O GLOBO – 13/03/2020

Naíra Trindade e Gustavo Maia

O presidente Jair Bolsonaro fez exames nesta quinta-feira para identificar se também foi infectado pelo coronavírus. O teste foi uma recomendação médica feita após o secretário de Comunicação da Presidência da República, Fábio Wajngaren, ser diagnosticado com a doença.

Além de Bolsonaro, todos os membros da comitiva presidencial também foram submetidos a testes. Viajaram com Bolsonaro a primeira dama Michelle Bolsonaro, o deputado federal Eduardo Bolsonaro (PSL-SP) e quatro ministros: Ernesto Araújo, das Relações Exteriores; Augusto Heleno, do Gabinete de Segurança Institucional; Fernando Azevedo e Silva, da Defesa e Bento Albuquerque, de Minas e Energia.

O exame que dirá se o presidente foi ou não infectado sai na sexta-feira. Enquanto isso, Bolsonaro foi orientado a permanecer no Palácio do Alvorada, residência oficial em Brasília. Segundo um dos filhos do presidente, o deputado Eduardo Bolsonaro (PSL-SP), o pai não apresenta sintomas da doença.

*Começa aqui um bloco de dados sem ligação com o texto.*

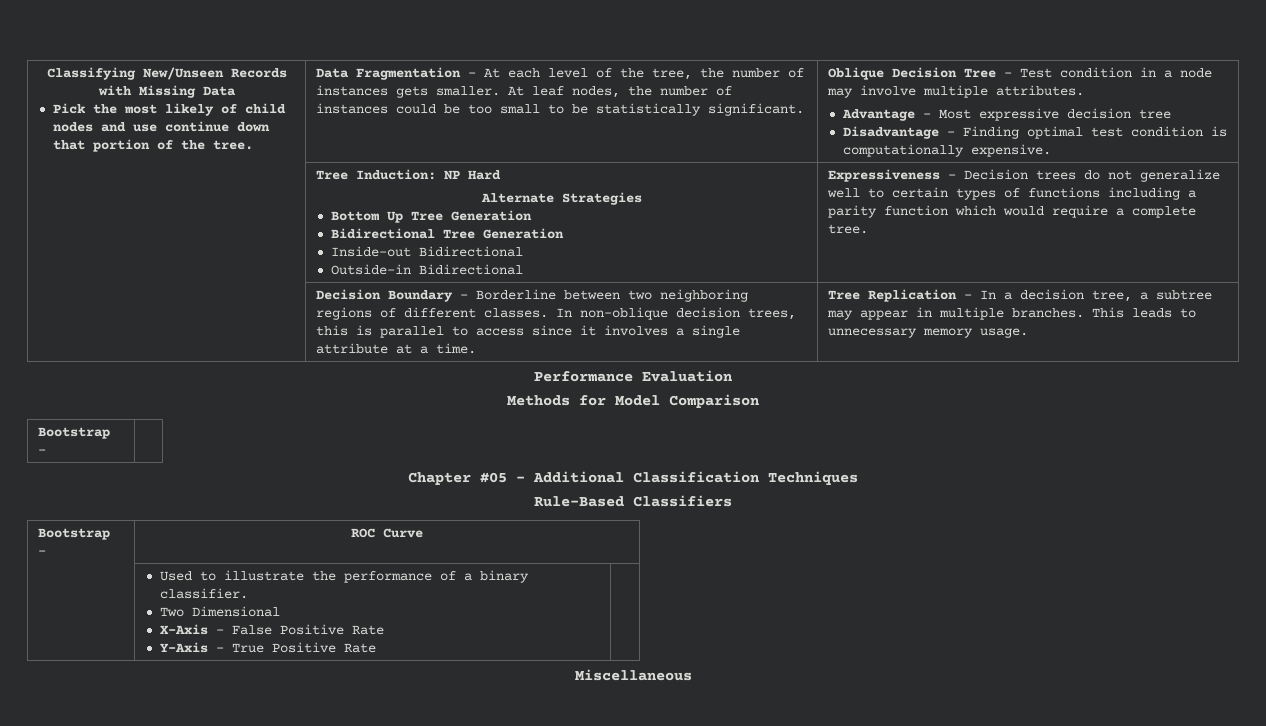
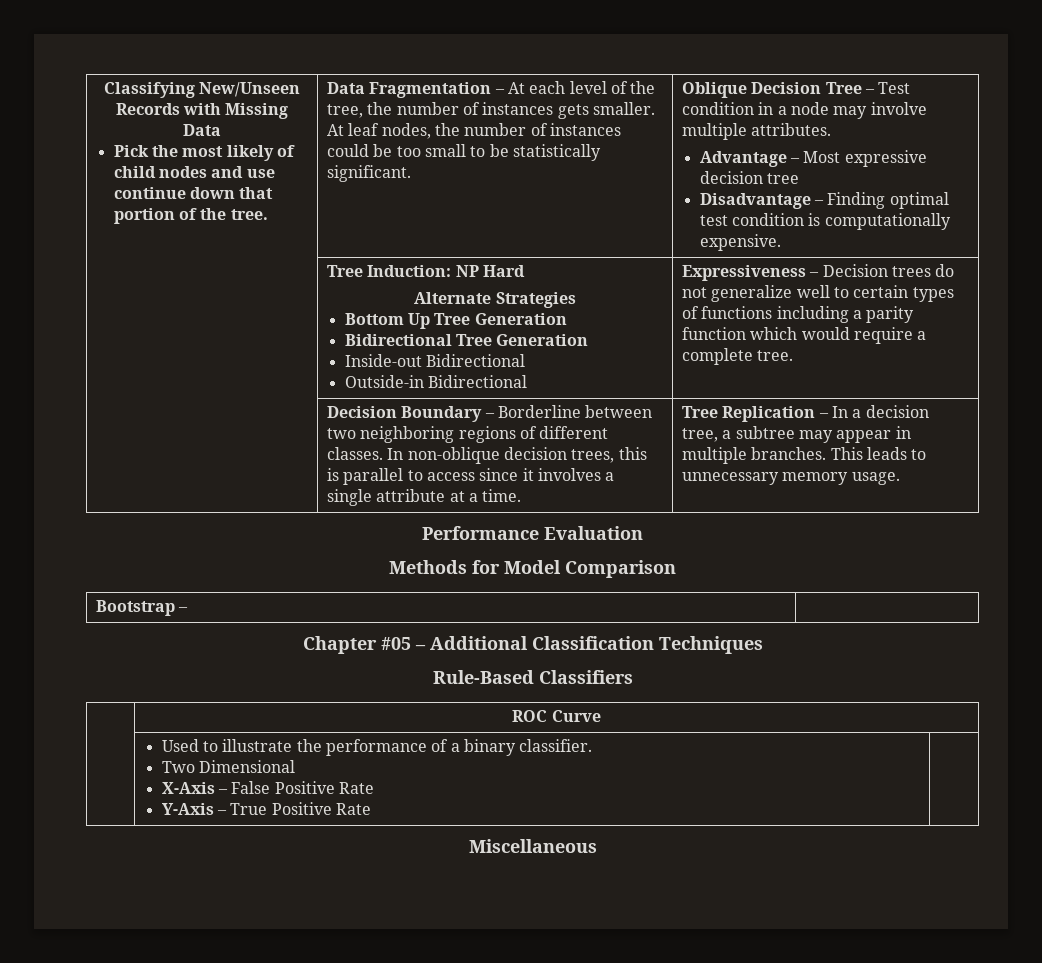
- Bootstrap – | ROC Curve
+ | ROC Curve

O resultado do primeiro teste que Wajngarten fez na quarta-feira no Hospital Israelita Albert Einstein, em São Paulo, confirmou que o secretário de Comunicação da Presidência contraiu a doença. No momento, ele está em isolamento e aguarda a contraprova.

Por volta das 15h45, o deputado federal Eduardo Bolsonaro (PSL-SP), filho do presidente, disse no Twitter que o pai fez teste para coronavírus e aguarda o resultado, mas “não tem sintomas da doença”. O parlamentar, que integrou a comitiva presidencial que esteve nos Estados Unidos, chegou ao Palácio do Alvorada por volta das 13h20. Ele também informou faria o exame, apesar de estar assintomático.

Wajngarten avisou ao presidente Jair Bolsonaro e a ministros que foi infectado com o novo vírus, depois de integrar a comitiva que esteve nos Estados Unidos, do último sábado até a terça. O governo brasileiro já comunicou o caso às autoridades dos Estados Unidos.

Depois de retornar a Brasília, o secretário de Comunicação foi para São Paulo. No momento, ele está em quarentena domiciliar e só retornará ao seu trabalho quando não houver risco de transmissão da doença.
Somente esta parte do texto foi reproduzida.